Yes, that damn time. While there is a definite change in the day's light as time (actively) progresses from morning to evening, it's not as if things become hard to see. The sky just changes color. Likewise, the headlights on your car/bike don't actually light anything but the road directly in front of it. There's also no real way to adjust this level of detail. Depending on your system, you can improve your framerate by merely adjusting the draw distance. However, even with the draw at its maximum setting, you will still see some pop-ups and pop-ins from time to time, especially as you're driving.
Which brings me to the glitches portion of our program. Let me set the scene for you: it's a bright, sunny day. You're standing in the middle of the road. Why? Because you can. You watch a car drive toward you from the bridge to downtown.
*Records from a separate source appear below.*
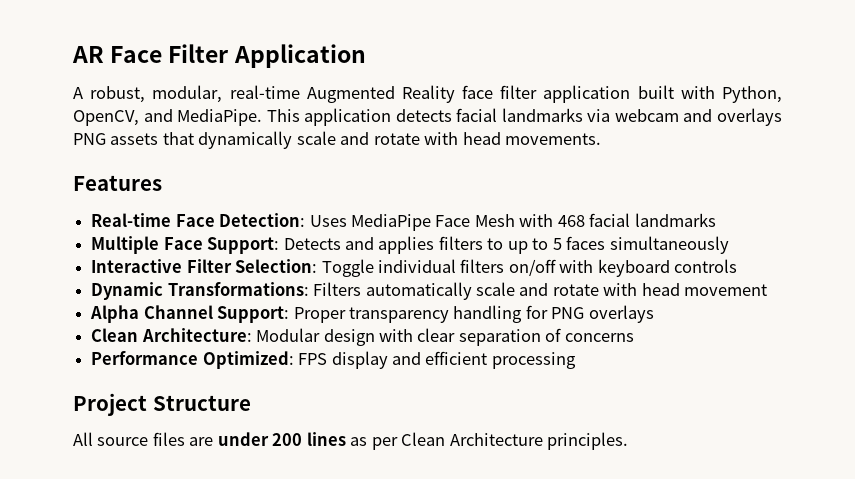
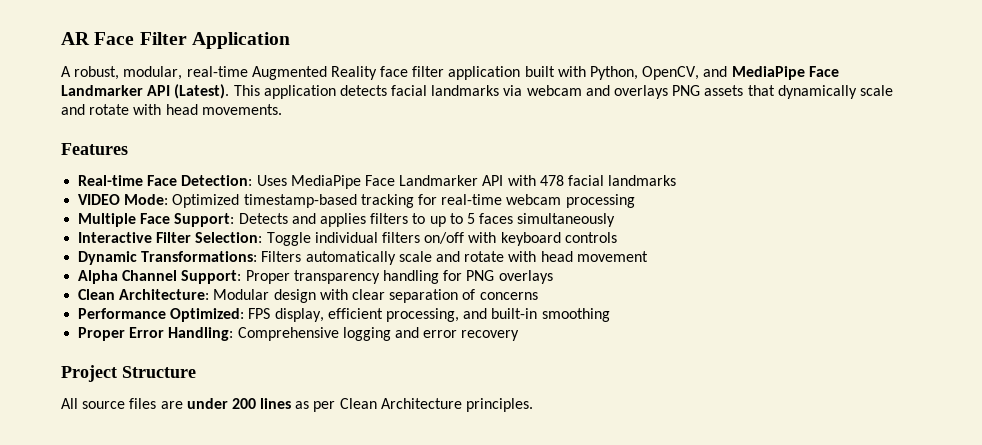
- A robust, modular, real-time Augmented Reality face filter application built with Python, OpenCV, and MediaPipe.
+ A robust, modular, real-time Augmented Reality face filter application built with Python, OpenCV, and MediaPipe Face Landmarker API (Latest).
- Real-time Face Detection: Uses MediaPipe Face Mesh with 468 facial landmarks
+ Real-time Face Detection: Uses MediaPipe Face Landmarker API with 478 facial landmarks
+ VIDEO Mode: Optimized timestamp-based tracking for real-time webcam processing
- Performance Optimized: FPS display and efficient processing
+ Performance Optimized: FPS display, efficient processing, and built-in smoothing
+ Proper Error Handling: Comprehensive logging and error recovery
It could be slow, fast, any make or model. As it comes barreling toward you, you move the mouse so it's out of your view, then look again! The car is gone. The people who were previously wandering around have changed places, and some are gone completely. Is it a UFO? No, just poor programming.
There's more. On occasion the sky will darken, and it will rain. When in a car, this will cause rain drops to splatter on the inside of the monitor, which gives quite the impression of realism when driving in the behind-the-wheel mode. However, change the view to outside the car, and the raindrops remain on the screen. Takes away from the effect...just a bit.
However, I can't fault the game too far for its graphical glitches. Past the surface flaws lies an experience that defined true free-roaming gameplay. This is the kind of game where even the consequences to your actions are no real consequence. You don't really die. You aren't sent to jail for more than a few hours of game time. There's so many things to do outside the game's official missions, it would behoove me to allow you to discover them for yourself. It's a big stinkin' city, and you're a big stinkin' criminal. Go make some noise.